╔══

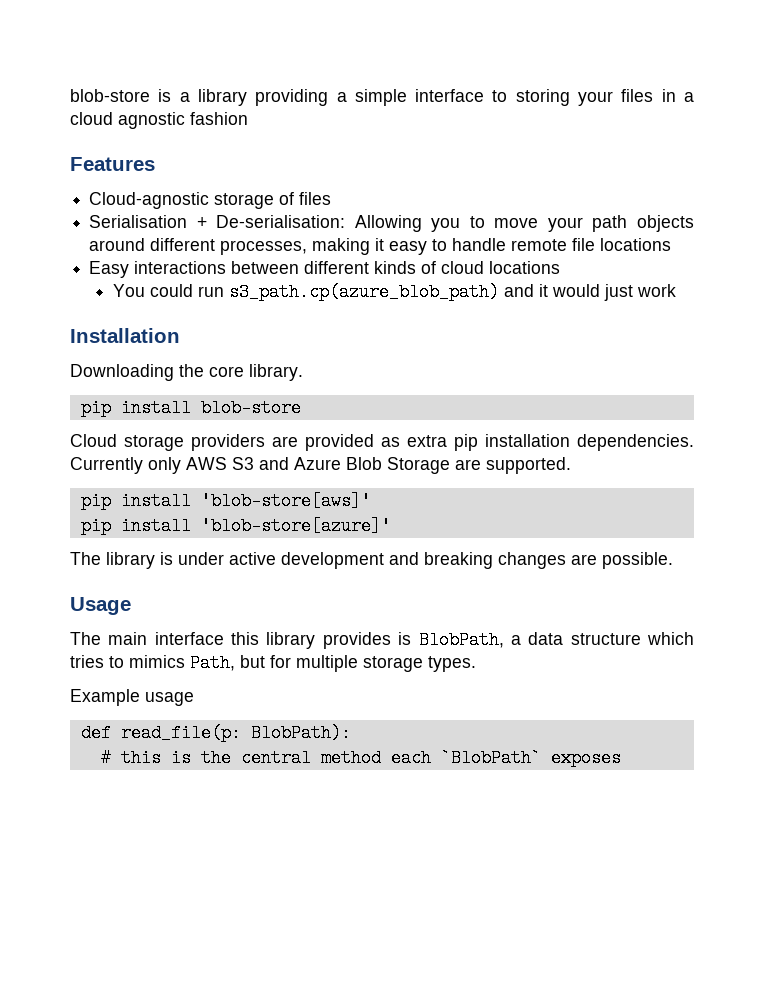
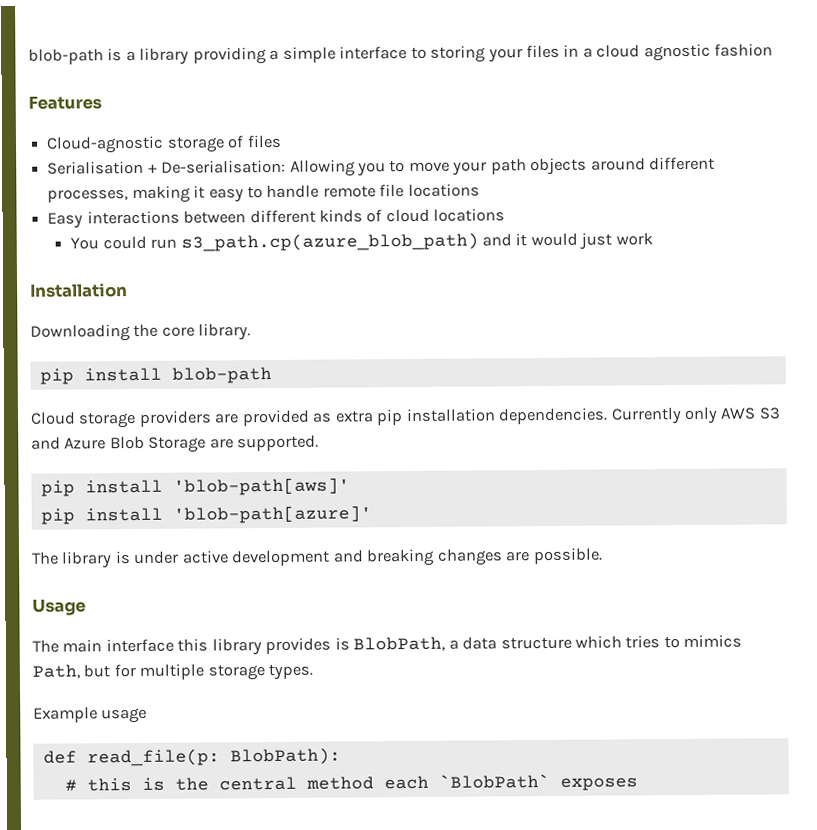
- blob-store is a library providing a simple interface to storing your files in a cloud agnostic fashion
+ blob-path is a library providing a simple interface to storing your files in a cloud agnostic fashion
- pip install blob-store
+ pip install blob-path
- pip install 'blob-store[aws]'
- pip install 'blob-store[azure]'
+ pip install 'blob-path[aws]'
+ pip install 'blob-path[azure]'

╚══

Task item | Go to the line holding "- pip install 'blob-store[azure]'" in the entries above and return it, along with every line after it, exactly as written.

Written response |
- pip install 'blob-store[azure]'
+ pip install 'blob-path[aws]'
+ pip install 'blob-path[azure]'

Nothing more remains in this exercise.